▸ What is expected: Write out, word for word and with no pictures, each line below from the one containing "Microsoft.EntityFrameworkCore.SqlServer --version 8.0.7" through the one containing "Register new users.", both included, and no other line.

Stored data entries
-=-=-

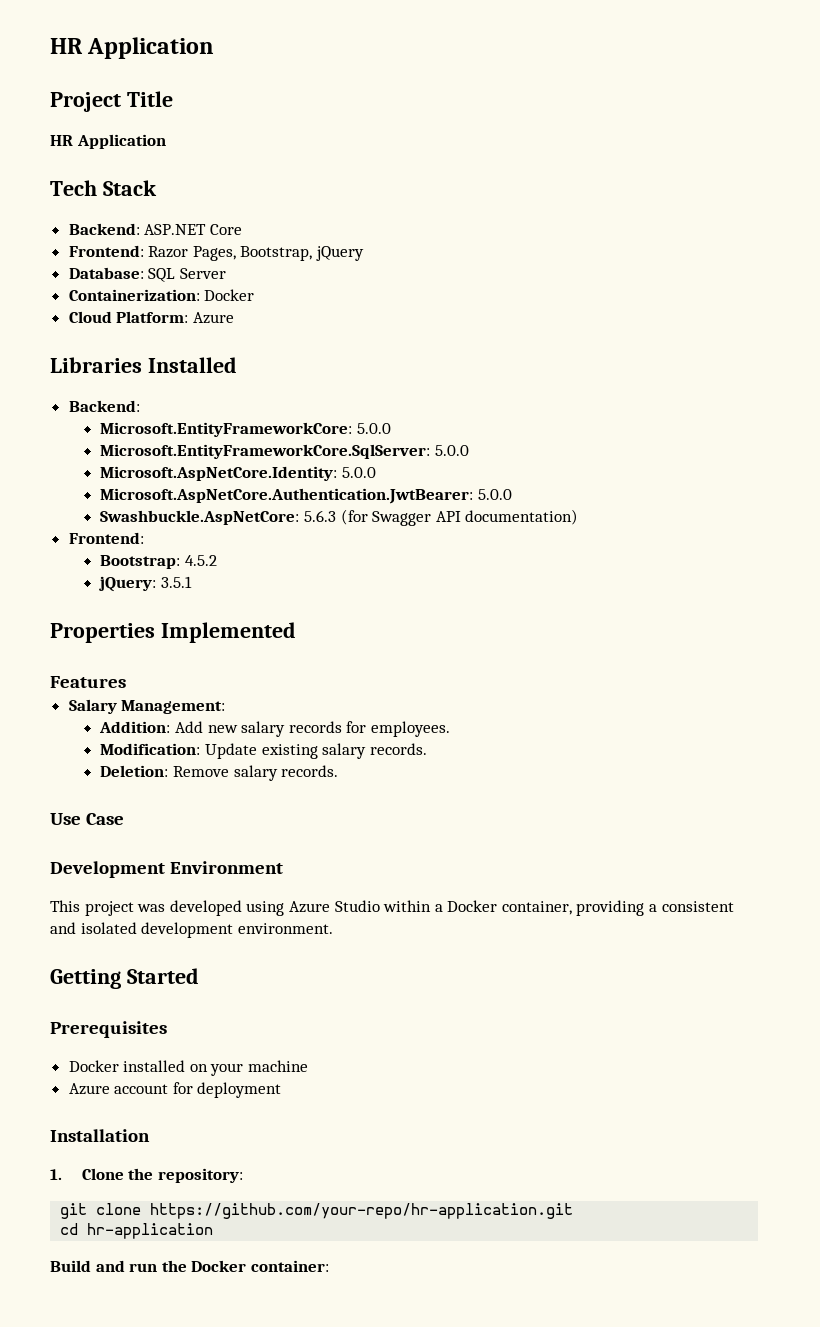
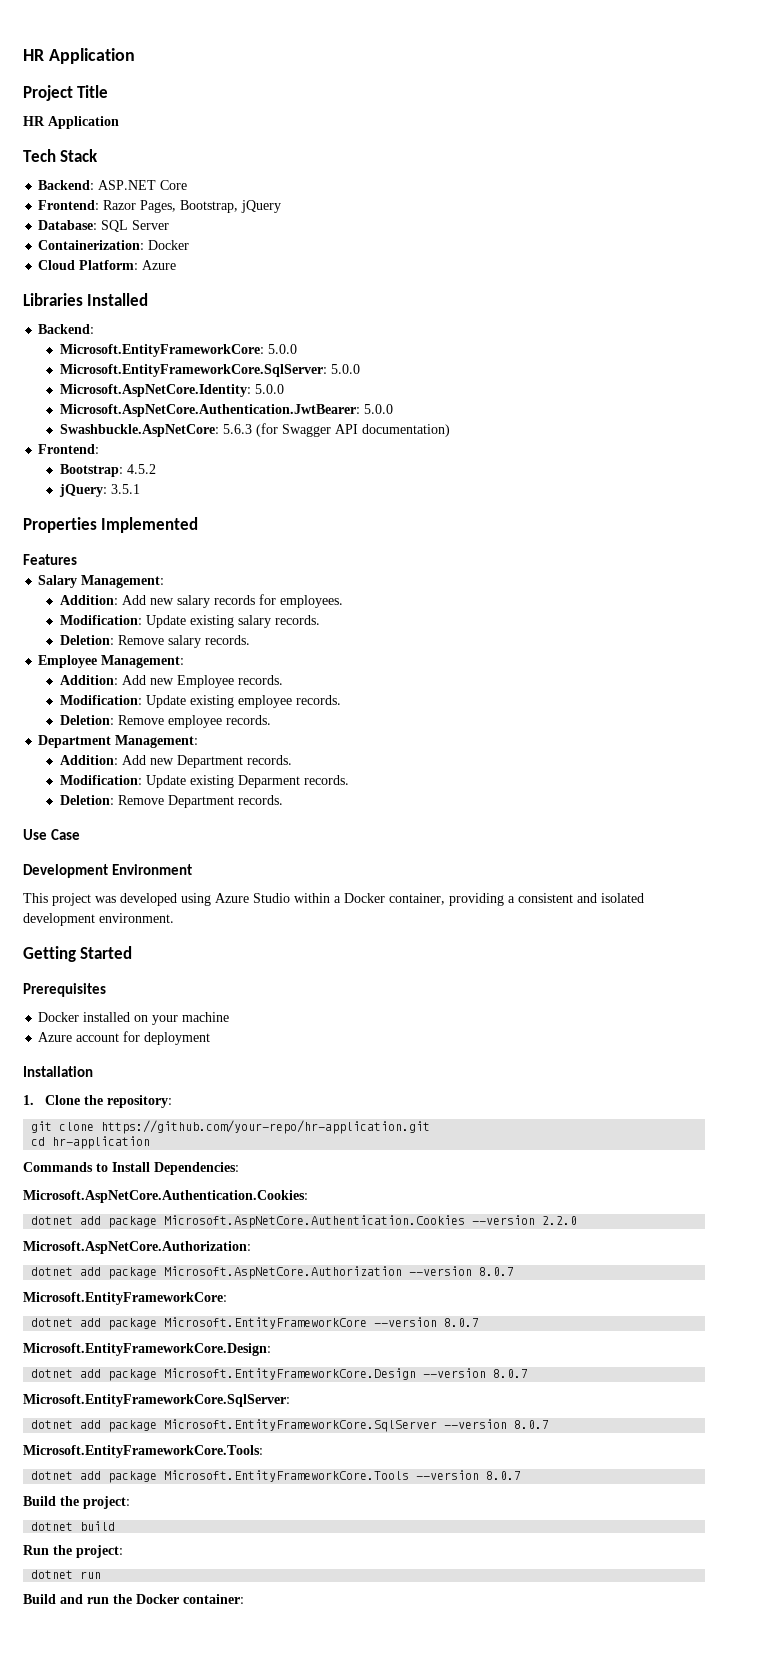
+ Employee Management:
+ Addition: Add new Employee records.
+ Modification: Update existing employee records.
+ Deletion: Remove employee records.
+ Department Management:
+ Addition: Add new Department records.
+ Modification: Update existing Deparment records.
+ Deletion: Remove Department records.
+ Commands to Install Dependencies:
+ Microsoft.AspNetCore.Authentication.Cookies:
+ dotnet add package Microsoft.AspNetCore.Authentication.Cookies --version 2.2.0
+ Microsoft.AspNetCore.Authorization:
+ dotnet add package Microsoft.AspNetCore.Authorization --version 8.0.7
+ Microsoft.EntityFrameworkCore:
+ dotnet add package Microsoft.EntityFrameworkCore --version 8.0.7
+ Microsoft.EntityFrameworkCore.Design:
+ dotnet add package Microsoft.EntityFrameworkCore.Design --version 8.0.7
+ Microsoft.EntityFrameworkCore.SqlServer:
+ dotnet add package Microsoft.EntityFrameworkCore.SqlServer --version 8.0.7
+ Microsoft.EntityFrameworkCore.Tools:
+ dotnet add package Microsoft.EntityFrameworkCore.Tools --version 8.0.7
+ Build the project:
+ dotnet build
+ Run the project:
+ dotnet run

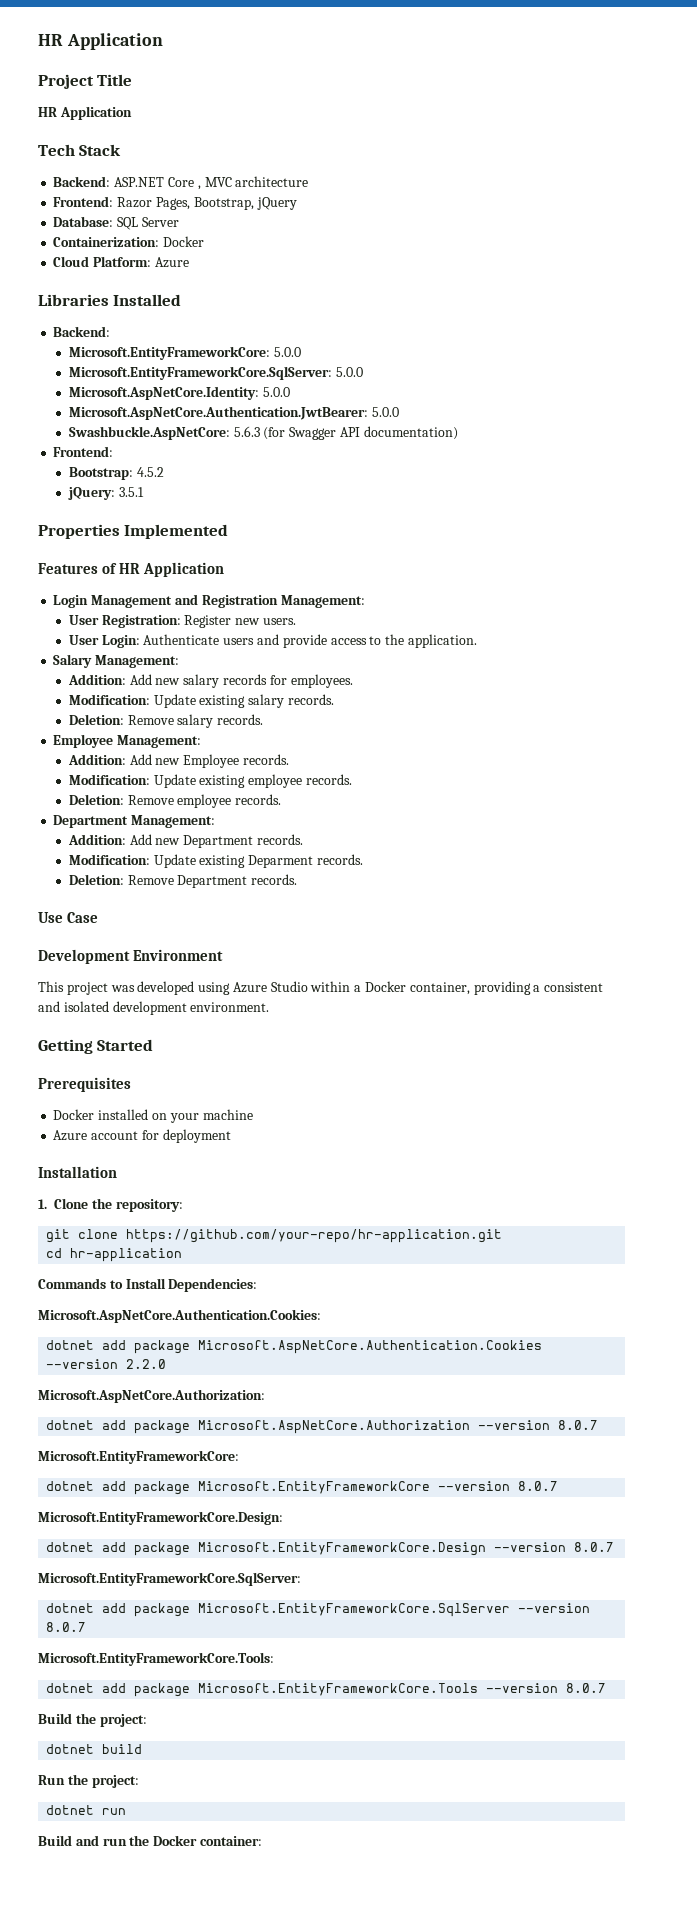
- Backend: ASP.NET Core
+ Backend: ASP.NET Core , MVC architecture
- Features
+ Features of HR Application
+ Login Management and Registration Management:
+ User Registration: Register new users.
+ User Login: Authenticate users and provide access to the application.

-=-=-

▸ Finished task:
+ dotnet add package Microsoft.EntityFrameworkCore.SqlServer --version 8.0.7
+ Microsoft.EntityFrameworkCore.Tools:
+ dotnet add package Microsoft.EntityFrameworkCore.Tools --version 8.0.7
+ Build the project:
+ dotnet build
+ Run the project:
+ dotnet run

- Backend: ASP.NET Core
+ Backend: ASP.NET Core , MVC architecture
- Features
+ Features of HR Application
+ Login Management and Registration Management:
+ User Registration: Register new users.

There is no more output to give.